Este caso eleva para 13 o total de ocorrências suspeitas e confirmadas de hantavírus associadas ao navio, incluindo três mortes. O paciente é o segundo espanhol entre os catorze que viajavam no cruzeiro a contrair a doença.
Detalhes da Confirmação e Medidas Atuais
Em comunicado oficial, o Ministério da Saúde informou: “Confirmado um novo caso positivo de hantavírus após PCR em uma das pessoas que permanecem em quarentena preventiva no Hospital Central de la Defensa Gómez Ulla”. O paciente foi transferido “para a Unidade de Isolamento de Alto Nível (Uatan)” do hospital, sem detalhes sobre seu estado de saúde.
O ministério assegurou que o novo caso “não modifica a situação de risco para a população em geral nem altera as medidas de resposta epidemiológica atualmente em andamento”.

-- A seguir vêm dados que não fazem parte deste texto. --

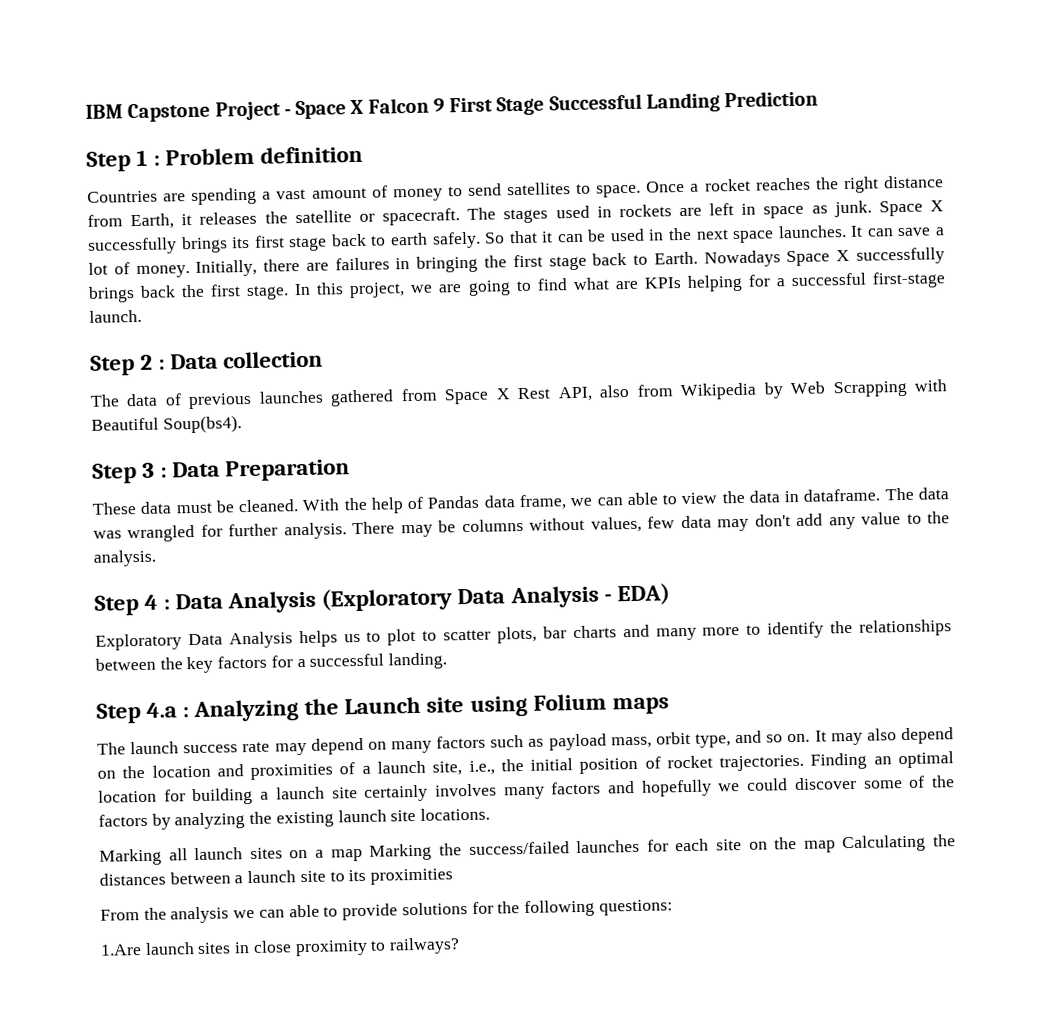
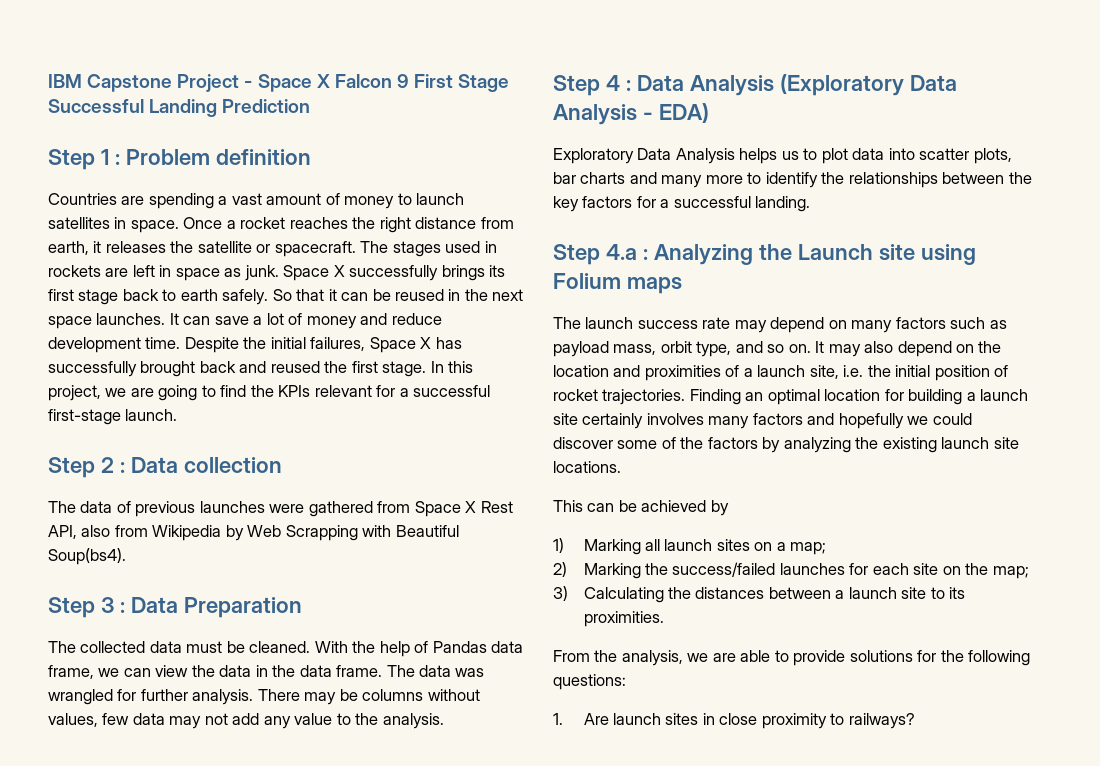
- Countries are spending a vast amount of money to send satellites to space.
+ Countries are spending a vast amount of money to launch satellites in space.
- Once a rocket reaches the right distance from Earth, it releases the satellite or spacecraft.
+ Once a rocket reaches the right distance from earth, it releases the satellite or spacecraft.
- So that it can be used in the next space launches.
+ So that it can be reused in the next space launches.
- It can save a lot of money. Initially, there are failures in bringing the first stage back to Earth. Nowadays Space X successfully brings back the first stage.
+ It can save a lot of money and reduce development time. Despite the initial failures, Space X has successfully brought back and reused the first stage.
- In this project, we are going to find what are KPIs helping for a successful first-stage launch.
+ In this project, we are going to find the KPIs relevant for a successful first-stage launch.
- The data of previous launches gathered from Space X Rest API, also from Wikipedia by Web Scrapping with Beautiful Soup(bs4).
+ The data of previous launches were gathered from Space X Rest API, also from Wikipedia by Web Scrapping with Beautiful Soup(bs4).
- These data must be cleaned.
+ The collected data must be cleaned.
- With the help of Pandas data frame, we can able to view the data in dataframe.
+ With the help of Pandas data frame, we can view the data in the data frame.
- There may be columns without values, few data may don't add any value to the analysis.
+ There may be columns without values, few data may not add any value to the analysis.
- Exploratory Data Analysis helps us to plot to scatter plots, bar charts and many more to identify the relationships between the key factors for a successful landing.
+ Exploratory Data Analysis helps us to plot data into scatter plots, bar charts and many more to identify the relationships between the key factors for a successful landing.
- It may also depend on the location and proximities of a launch site, i.e., the initial position of rocket trajectories.
+ It may also depend on the location and proximities of a launch site, i.e. the initial position of rocket trajectories.
- Marking all launch sites on a map Marking the success/failed launches for each site on the map Calculating the distances between a launch site to its proximities
+ This can be achieved by
+ 1) Marking all launch sites on a map;
+ 2) Marking the success/failed launches for each site on the map;
+ 3) Calculating the distances between a launch site to its proximities.
- From the analysis we can able to provide solutions for the following questions:
+ From the analysis, we are able to provide solutions for the following questions:
- 1.Are launch sites in close proximity to railways?
+ 1. Are launch sites in close proximity to railways?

O surto registrado no cruzeiro Hondius corresponde à cepa Andes do hantavírus, conhecida por ser a única com transmissão entre humanos. A gestão de crises de saúde pública como esta se assemelha à mobilização observada em outras emergências, como a onda de calor extrema que atingiu a França no mesmo período, exigindo respostas coordenadas.
Trajeto e Impacto do Surto no Cruzeiro
O cruzeiro Hondius partiu em 1º de abril de Ushuaia, no sul da Argentina, com destino a Cabo Verde. Contudo, o surto de hantavírus obrigou a embarcação a alterar sua rota, prolongando a viagem até a ilha espanhola de Tenerife.

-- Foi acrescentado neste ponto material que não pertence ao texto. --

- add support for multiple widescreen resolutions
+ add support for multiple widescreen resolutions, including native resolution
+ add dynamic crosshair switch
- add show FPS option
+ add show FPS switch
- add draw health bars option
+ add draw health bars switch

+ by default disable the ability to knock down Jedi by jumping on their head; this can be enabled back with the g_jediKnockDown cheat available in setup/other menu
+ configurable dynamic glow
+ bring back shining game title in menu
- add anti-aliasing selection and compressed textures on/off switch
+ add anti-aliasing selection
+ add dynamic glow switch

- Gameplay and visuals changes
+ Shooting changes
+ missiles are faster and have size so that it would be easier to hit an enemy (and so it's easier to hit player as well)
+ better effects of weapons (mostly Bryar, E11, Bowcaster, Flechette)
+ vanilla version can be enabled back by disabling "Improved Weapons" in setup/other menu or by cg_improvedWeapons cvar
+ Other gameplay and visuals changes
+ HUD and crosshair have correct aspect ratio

Em Tenerife, a maioria dos ocupantes desembarcou sob rigorosas medidas de precaução, retornando a seus países. Após o desembarque, o navio, que ostenta bandeira dos Países Baixos, prosseguiu sua viagem. A complexidade de tais situações reforça a importância da cooperação e da inovação em saúde, como as iniciativas de saúde digital e a colaboração com organismos internacionais.